--- Record set ---
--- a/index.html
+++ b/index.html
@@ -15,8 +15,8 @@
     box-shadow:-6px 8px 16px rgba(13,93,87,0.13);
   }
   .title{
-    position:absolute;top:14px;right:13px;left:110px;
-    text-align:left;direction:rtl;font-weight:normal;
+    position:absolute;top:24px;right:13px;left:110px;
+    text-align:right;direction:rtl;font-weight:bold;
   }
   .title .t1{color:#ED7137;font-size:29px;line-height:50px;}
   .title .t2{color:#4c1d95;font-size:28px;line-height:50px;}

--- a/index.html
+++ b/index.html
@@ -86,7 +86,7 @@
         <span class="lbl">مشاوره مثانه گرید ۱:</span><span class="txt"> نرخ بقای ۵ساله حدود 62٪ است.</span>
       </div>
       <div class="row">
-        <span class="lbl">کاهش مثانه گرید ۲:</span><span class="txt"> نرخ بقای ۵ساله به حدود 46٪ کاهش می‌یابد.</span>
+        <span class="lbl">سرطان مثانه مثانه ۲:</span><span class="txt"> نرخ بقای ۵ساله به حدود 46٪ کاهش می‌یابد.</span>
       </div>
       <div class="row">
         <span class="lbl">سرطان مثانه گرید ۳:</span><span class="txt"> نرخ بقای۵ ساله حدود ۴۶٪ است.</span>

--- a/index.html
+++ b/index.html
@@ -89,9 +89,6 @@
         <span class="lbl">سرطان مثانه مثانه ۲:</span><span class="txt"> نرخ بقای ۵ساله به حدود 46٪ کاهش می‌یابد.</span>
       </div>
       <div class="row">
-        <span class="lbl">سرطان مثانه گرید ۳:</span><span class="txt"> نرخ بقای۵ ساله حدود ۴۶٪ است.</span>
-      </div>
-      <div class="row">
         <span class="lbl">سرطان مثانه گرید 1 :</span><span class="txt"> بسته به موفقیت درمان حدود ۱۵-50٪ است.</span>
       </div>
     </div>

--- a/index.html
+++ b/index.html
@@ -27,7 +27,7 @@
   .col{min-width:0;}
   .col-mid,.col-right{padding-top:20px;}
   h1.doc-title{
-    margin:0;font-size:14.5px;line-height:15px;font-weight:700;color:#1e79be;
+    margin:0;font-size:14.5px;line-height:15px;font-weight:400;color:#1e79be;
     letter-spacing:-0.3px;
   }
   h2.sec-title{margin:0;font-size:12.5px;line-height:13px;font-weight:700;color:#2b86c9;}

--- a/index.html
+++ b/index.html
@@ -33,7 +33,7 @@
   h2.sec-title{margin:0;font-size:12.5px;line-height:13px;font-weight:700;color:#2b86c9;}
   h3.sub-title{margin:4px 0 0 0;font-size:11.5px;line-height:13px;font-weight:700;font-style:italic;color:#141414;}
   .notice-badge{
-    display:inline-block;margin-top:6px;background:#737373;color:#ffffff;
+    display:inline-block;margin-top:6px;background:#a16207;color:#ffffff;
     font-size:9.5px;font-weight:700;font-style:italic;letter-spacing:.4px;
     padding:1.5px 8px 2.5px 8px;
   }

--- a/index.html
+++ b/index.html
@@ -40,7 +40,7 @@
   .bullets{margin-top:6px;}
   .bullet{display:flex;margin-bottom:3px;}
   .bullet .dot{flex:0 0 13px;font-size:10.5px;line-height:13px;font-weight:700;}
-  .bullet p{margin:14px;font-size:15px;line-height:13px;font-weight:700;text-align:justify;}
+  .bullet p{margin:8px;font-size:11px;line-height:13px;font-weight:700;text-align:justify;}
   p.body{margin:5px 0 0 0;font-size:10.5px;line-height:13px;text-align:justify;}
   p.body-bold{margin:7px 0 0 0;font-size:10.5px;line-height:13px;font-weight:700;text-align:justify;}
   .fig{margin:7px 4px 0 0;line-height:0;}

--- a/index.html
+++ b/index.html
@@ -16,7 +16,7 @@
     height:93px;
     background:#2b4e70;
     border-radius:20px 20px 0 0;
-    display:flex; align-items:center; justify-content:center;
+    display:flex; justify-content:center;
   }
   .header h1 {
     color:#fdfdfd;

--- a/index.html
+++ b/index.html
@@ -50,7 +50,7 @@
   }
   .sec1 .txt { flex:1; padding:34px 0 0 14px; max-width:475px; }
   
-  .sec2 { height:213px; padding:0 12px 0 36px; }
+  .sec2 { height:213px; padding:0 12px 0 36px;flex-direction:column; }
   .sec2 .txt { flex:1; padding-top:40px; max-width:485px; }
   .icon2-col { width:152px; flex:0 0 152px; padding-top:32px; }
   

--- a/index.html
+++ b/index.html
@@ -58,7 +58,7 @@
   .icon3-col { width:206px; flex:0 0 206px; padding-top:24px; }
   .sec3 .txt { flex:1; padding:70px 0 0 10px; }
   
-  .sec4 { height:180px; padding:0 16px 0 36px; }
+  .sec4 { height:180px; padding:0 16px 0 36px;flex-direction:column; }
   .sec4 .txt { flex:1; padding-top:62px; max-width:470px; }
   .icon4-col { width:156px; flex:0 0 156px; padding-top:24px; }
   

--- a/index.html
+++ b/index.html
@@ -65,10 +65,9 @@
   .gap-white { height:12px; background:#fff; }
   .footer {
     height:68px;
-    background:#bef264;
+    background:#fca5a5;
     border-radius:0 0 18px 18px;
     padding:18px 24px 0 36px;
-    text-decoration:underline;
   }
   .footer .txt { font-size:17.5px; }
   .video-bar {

--- What the exercise asks ---
All of the records above need to be printed again exactly as they appear.

--- Problem solution ---
--- a/index.html
+++ b/index.html
@@ -15,8 +15,8 @@
     box-shadow:-6px 8px 16px rgba(13,93,87,0.13);
   }
   .title{
-    position:absolute;top:14px;right:13px;left:110px;
-    text-align:left;direction:rtl;font-weight:normal;
+    position:absolute;top:24px;right:13px;left:110px;
+    text-align:right;direction:rtl;font-weight:bold;
   }
   .title .t1{color:#ED7137;font-size:29px;line-height:50px;}
   .title .t2{color:#4c1d95;font-size:28px;line-height:50px;}

--- a/index.html
+++ b/index.html
@@ -86,7 +86,7 @@
         <span class="lbl">مشاوره مثانه گرید ۱:</span><span class="txt"> نرخ بقای ۵ساله حدود 62٪ است.</span>
       </div>
       <div class="row">
-        <span class="lbl">کاهش مثانه گرید ۲:</span><span class="txt"> نرخ بقای ۵ساله به حدود 46٪ کاهش می‌یابد.</span>
+        <span class="lbl">سرطان مثانه مثانه ۲:</span><span class="txt"> نرخ بقای ۵ساله به حدود 46٪ کاهش می‌یابد.</span>
       </div>
       <div class="row">
         <span class="lbl">سرطان مثانه گرید ۳:</span><span class="txt"> نرخ بقای۵ ساله حدود ۴۶٪ است.</span>

--- a/index.html
+++ b/index.html
@@ -89,9 +89,6 @@
         <span class="lbl">سرطان مثانه مثانه ۲:</span><span class="txt"> نرخ بقای ۵ساله به حدود 46٪ کاهش می‌یابد.</span>
       </div>
       <div class="row">
-        <span class="lbl">سرطان مثانه گرید ۳:</span><span class="txt"> نرخ بقای۵ ساله حدود ۴۶٪ است.</span>
-      </div>
-      <div class="row">
         <span class="lbl">سرطان مثانه گرید 1 :</span><span class="txt"> بسته به موفقیت درمان حدود ۱۵-50٪ است.</span>
       </div>
     </div>

--- a/index.html
+++ b/index.html
@@ -27,7 +27,7 @@
   .col{min-width:0;}
   .col-mid,.col-right{padding-top:20px;}
   h1.doc-title{
-    margin:0;font-size:14.5px;line-height:15px;font-weight:700;color:#1e79be;
+    margin:0;font-size:14.5px;line-height:15px;font-weight:400;color:#1e79be;
     letter-spacing:-0.3px;
   }
   h2.sec-title{margin:0;font-size:12.5px;line-height:13px;font-weight:700;color:#2b86c9;}

--- a/index.html
+++ b/index.html
@@ -33,7 +33,7 @@
   h2.sec-title{margin:0;font-size:12.5px;line-height:13px;font-weight:700;color:#2b86c9;}
   h3.sub-title{margin:4px 0 0 0;font-size:11.5px;line-height:13px;font-weight:700;font-style:italic;color:#141414;}
   .notice-badge{
-    display:inline-block;margin-top:6px;background:#737373;color:#ffffff;
+    display:inline-block;margin-top:6px;background:#a16207;color:#ffffff;
     font-size:9.5px;font-weight:700;font-style:italic;letter-spacing:.4px;
     padding:1.5px 8px 2.5px 8px;
   }

--- a/index.html
+++ b/index.html
@@ -40,7 +40,7 @@
   .bullets{margin-top:6px;}
   .bullet{display:flex;margin-bottom:3px;}
   .bullet .dot{flex:0 0 13px;font-size:10.5px;line-height:13px;font-weight:700;}
-  .bullet p{margin:14px;font-size:15px;line-height:13px;font-weight:700;text-align:justify;}
+  .bullet p{margin:8px;font-size:11px;line-height:13px;font-weight:700;text-align:justify;}
   p.body{margin:5px 0 0 0;font-size:10.5px;line-height:13px;text-align:justify;}
   p.body-bold{margin:7px 0 0 0;font-size:10.5px;line-height:13px;font-weight:700;text-align:justify;}
   .fig{margin:7px 4px 0 0;line-height:0;}

--- a/index.html
+++ b/index.html
@@ -16,7 +16,7 @@
     height:93px;
     background:#2b4e70;
     border-radius:20px 20px 0 0;
-    display:flex; align-items:center; justify-content:center;
+    display:flex; justify-content:center;
   }
   .header h1 {
     color:#fdfdfd;

--- a/index.html
+++ b/index.html
@@ -50,7 +50,7 @@
   }
   .sec1 .txt { flex:1; padding:34px 0 0 14px; max-width:475px; }
   
-  .sec2 { height:213px; padding:0 12px 0 36px; }
+  .sec2 { height:213px; padding:0 12px 0 36px;flex-direction:column; }
   .sec2 .txt { flex:1; padding-top:40px; max-width:485px; }
   .icon2-col { width:152px; flex:0 0 152px; padding-top:32px; }
   

--- a/index.html
+++ b/index.html
@@ -58,7 +58,7 @@
   .icon3-col { width:206px; flex:0 0 206px; padding-top:24px; }
   .sec3 .txt { flex:1; padding:70px 0 0 10px; }
   
-  .sec4 { height:180px; padding:0 16px 0 36px; }
+  .sec4 { height:180px; padding:0 16px 0 36px;flex-direction:column; }
   .sec4 .txt { flex:1; padding-top:62px; max-width:470px; }
   .icon4-col { width:156px; flex:0 0 156px; padding-top:24px; }
   

--- a/index.html
+++ b/index.html
@@ -65,10 +65,9 @@
   .gap-white { height:12px; background:#fff; }
   .footer {
     height:68px;
-    background:#bef264;
+    background:#fca5a5;
     border-radius:0 0 18px 18px;
     padding:18px 24px 0 36px;
-    text-decoration:underline;
   }
   .footer .txt { font-size:17.5px; }
   .video-bar {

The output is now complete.